The first 60 minutes of the film was captivating and enigmatic enough for you to keep watching, but the twist finale was tantalizing and his focus on nudity and sex deviates disastrously from the original point of the film. The plot becomes impossible and ridiculous because Egoyan just brings forward all his favourite themes: sex, desire, relationship, family problem, examining the boundaries but wait--he doesn't go further! In the end, Egoyan wraps everything up conveniently as if he is done manipulating with the plot twist, turns and finally gives up because he is not interested after all, he has shown off enough eroticism and sexuality, and now he has nothing more to say so he leaves us in a jarring position.

The outlook of the film is cool, posh and captivating, but nothing like Egoyan's early distinguished works that define and earn him a Canadian auteur status.

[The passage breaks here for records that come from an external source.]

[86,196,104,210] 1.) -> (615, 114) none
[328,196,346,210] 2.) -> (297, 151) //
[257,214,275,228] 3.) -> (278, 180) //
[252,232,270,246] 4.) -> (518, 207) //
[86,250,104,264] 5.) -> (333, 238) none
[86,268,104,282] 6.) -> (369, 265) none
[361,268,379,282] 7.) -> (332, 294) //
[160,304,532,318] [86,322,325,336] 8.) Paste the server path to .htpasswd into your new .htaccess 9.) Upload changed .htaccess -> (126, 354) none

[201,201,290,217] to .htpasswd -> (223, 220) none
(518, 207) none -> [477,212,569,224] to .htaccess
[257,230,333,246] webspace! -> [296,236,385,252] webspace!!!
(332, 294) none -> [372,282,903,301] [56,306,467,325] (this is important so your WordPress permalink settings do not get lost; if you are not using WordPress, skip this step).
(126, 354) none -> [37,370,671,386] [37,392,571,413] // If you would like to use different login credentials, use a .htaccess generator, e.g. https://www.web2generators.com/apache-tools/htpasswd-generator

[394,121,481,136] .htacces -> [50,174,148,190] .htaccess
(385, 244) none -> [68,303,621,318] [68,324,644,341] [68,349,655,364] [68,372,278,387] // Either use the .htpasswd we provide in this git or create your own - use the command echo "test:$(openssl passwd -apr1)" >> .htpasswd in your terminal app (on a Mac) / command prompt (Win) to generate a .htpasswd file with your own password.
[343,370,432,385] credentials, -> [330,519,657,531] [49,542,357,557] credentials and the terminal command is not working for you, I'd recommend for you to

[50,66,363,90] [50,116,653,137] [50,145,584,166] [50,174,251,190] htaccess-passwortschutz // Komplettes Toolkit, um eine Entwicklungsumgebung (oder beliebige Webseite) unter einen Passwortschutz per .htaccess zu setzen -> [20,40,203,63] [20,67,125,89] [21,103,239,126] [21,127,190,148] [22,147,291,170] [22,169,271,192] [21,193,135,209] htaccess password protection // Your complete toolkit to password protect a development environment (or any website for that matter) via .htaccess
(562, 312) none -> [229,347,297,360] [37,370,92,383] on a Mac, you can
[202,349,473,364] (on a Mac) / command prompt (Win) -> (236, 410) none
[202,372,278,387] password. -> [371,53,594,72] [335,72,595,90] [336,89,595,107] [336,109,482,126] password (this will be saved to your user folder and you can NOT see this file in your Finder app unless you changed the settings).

By the end, you walk out and feel like you don't know any of the characters. Why is that? There's obviously nothing wrong with the acting. I could answer that: Egoyan's creativity is fully exhausted in his earlier works and now he had to borrow material from Anna Fontaine's marital thriller Nathalie, and tried to Hollywoodize it, push up the erotic actions, and transposed the story's attraction to Canada (where Neeson's wife Natasha Richardson injured from skiing and died subsequently).

Chloe's voice-over is there at the beginning but is gone forever later on. I can't help but thinking if the narration is told from Chloe's point of view, instead of Catherine's, would Egoyan finally be able to Canadian-ize the French adult fairy tale and ultimately overcome the problems he has had in his recent works since Where the Truth Lies?

The hairpin in the last shot isn't a symbol of love, but only a vision. A vision of an Egoyanian ending. Everything that seems but isn't. You think you are watching an Egoyan film? Think again.